Article L262-1 consolidé du samedi 12 mai 2007 au dimanche 1 janvier 2012
En tous temps, les peines privatives de liberté prononcées contre les justiciables des juridictions des forces armées sont subies conformément aux dispositions du droit commun, sous réserve des dispositions des articles L. 211-21 et L. 262-2.
Nota
Ordonnance n° 2006-637 du 1er juin 2006 art. 4 : La présente ordonnance entre en vigueur le lendemain de la publication au Journal officiel de la République française du décret en Conseil d'Etat portant partie réglementaire du code de justice militaire.

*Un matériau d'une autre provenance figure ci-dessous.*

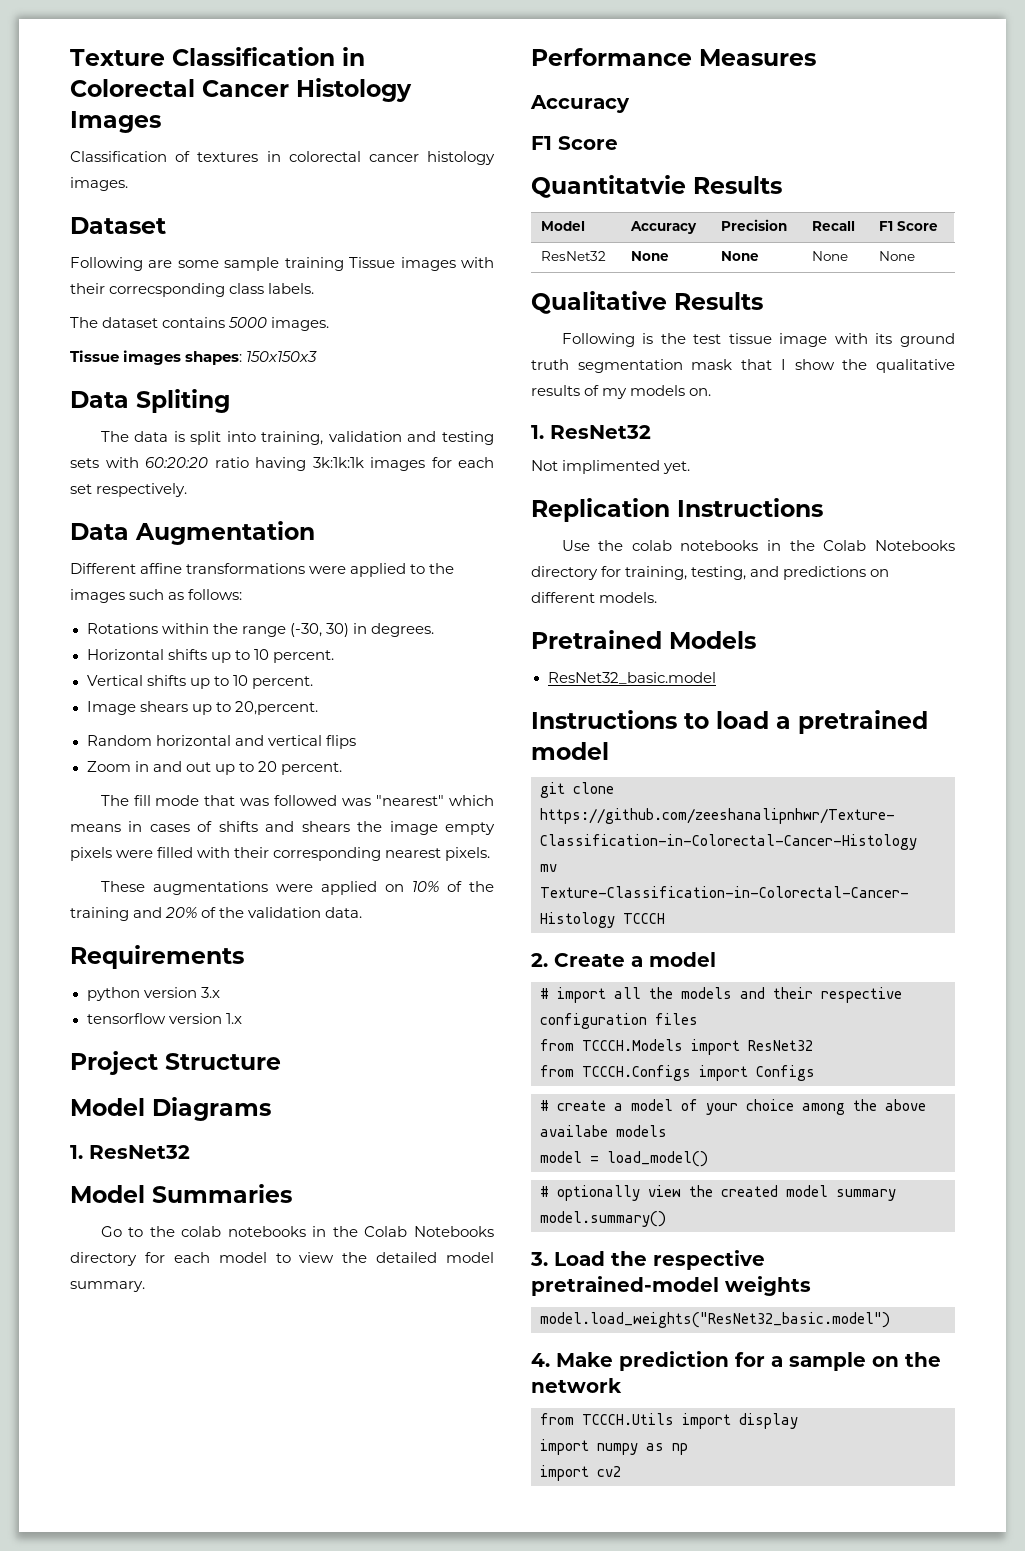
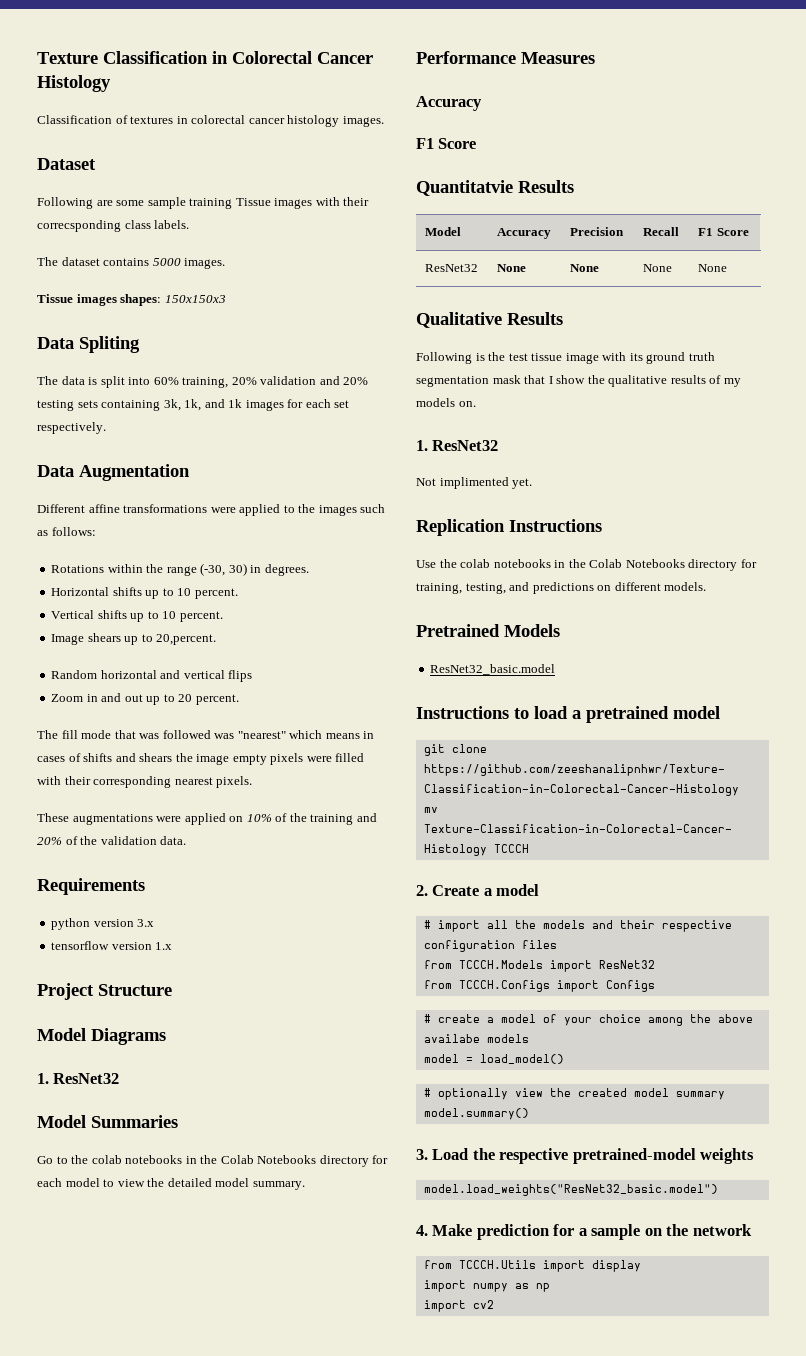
[70,111,161,133] Images -> (111, 83) none
[261,431,324,445] training, -> [153,377,257,388] 60% training, 20%
(437, 436) none -> [343,377,369,385] 20%
[105,457,364,471] with 60:20:20 ratio having 3k:1k:1k -> [101,399,243,411] containing 3k, 1k, and 1k

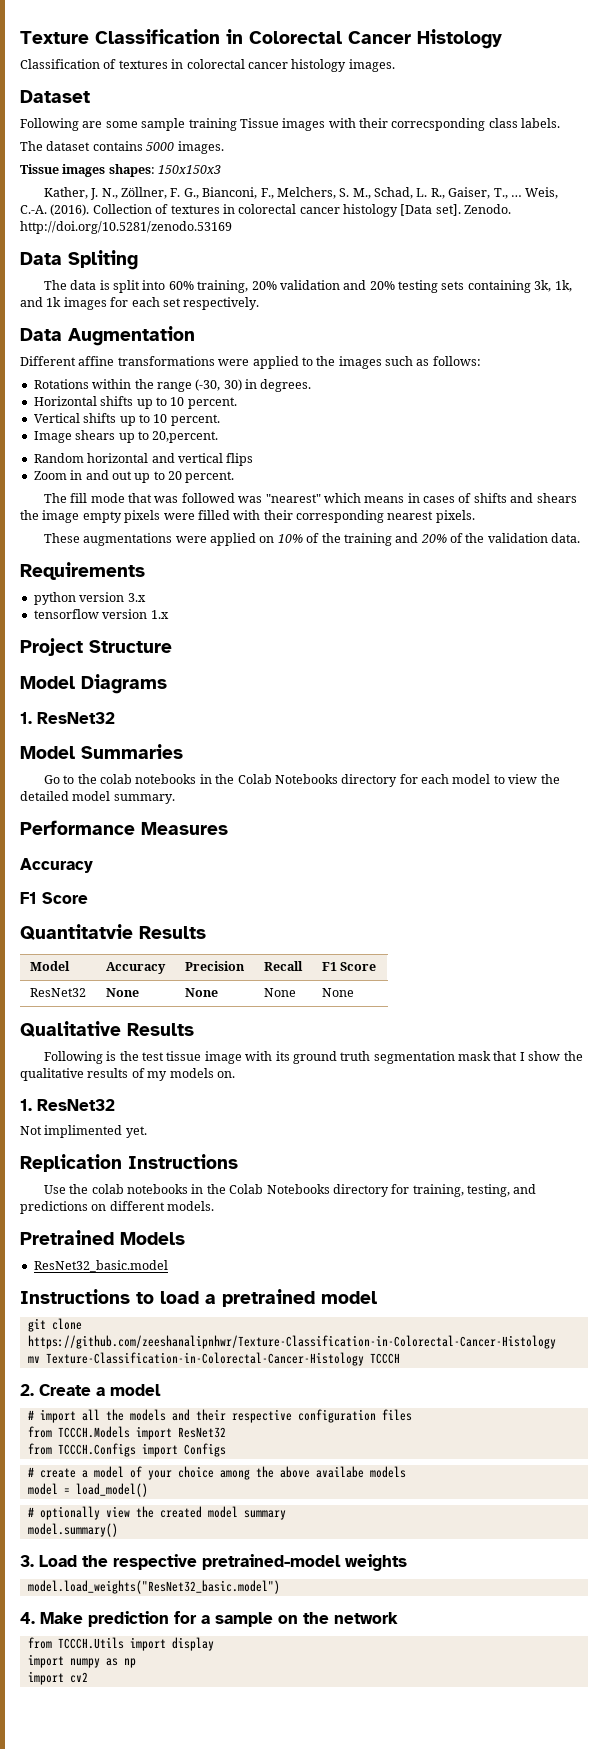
(226, 299) none -> [43,187,559,200] [20,204,512,217] [20,221,232,234] // Kather, J. N., Zöllner, F. G., Bianconi, F., Melchers, S. M., Schad, L. R., Gaiser, T., … Weis, C.-A. (2016). Collection of textures in colorectal cancer histology [Data set]. Zenodo. http://doi.org/10.5281/zenodo.53169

La partie réglementaire a été publiée par le décret n° 2007-759 du 10 mai 2007 dans le Journal officiel du 11 mai 2007.
Article L262-1 consolidé en vigueur depuis le dimanche 1 janvier 2012
En tous temps, les peines privatives de liberté prononcées contre les justiciables des juridictions des forces armées et des juridictions de Paris spécialisées en matière militaire sont subies conformément aux dispositions du droit commun, sous réserve des dispositions des articles L. 211-21 et L. 262-2.
Article L262-2 consolidé du samedi 12 mai 2007 au dimanche 1 janvier 2012
Pour l'exécution des peines prononcées contre les militaires ou assimilés tant par le tribunal aux armées que par les tribunaux de droit commun, est réputé détention provisoire le temps pendant lequel l'individu a été privé de sa liberté, même par mesure disciplinaire, si celle-ci a été prise pour le même motif.
Il en est de même, en temps de guerre, pour l'exécution des peines prononcées par les juridictions militaires.
Nota
Ordonnance n° 2006-637 du 1er juin 2006 art. 4 : La présente ordonnance entre en vigueur le lendemain de la publication au Journal officiel de la République française du décret en Conseil d'Etat portant partie réglementaire du code de justice militaire. La partie réglementaire a été publiée par le décret n° 2007-759 du 10 mai 2007 dans le Journal officiel du 11 mai 2007.
Article L262-2 consolidé en vigueur depuis le dimanche 1 janvier 2012
Pour l'exécution des peines prononcées contre les militaires ou assimilés, est réputé détention provisoire le temps pendant lequel l'individu a été privé de sa liberté, même par mesure disciplinaire, si celle-ci a été prise pour le même motif.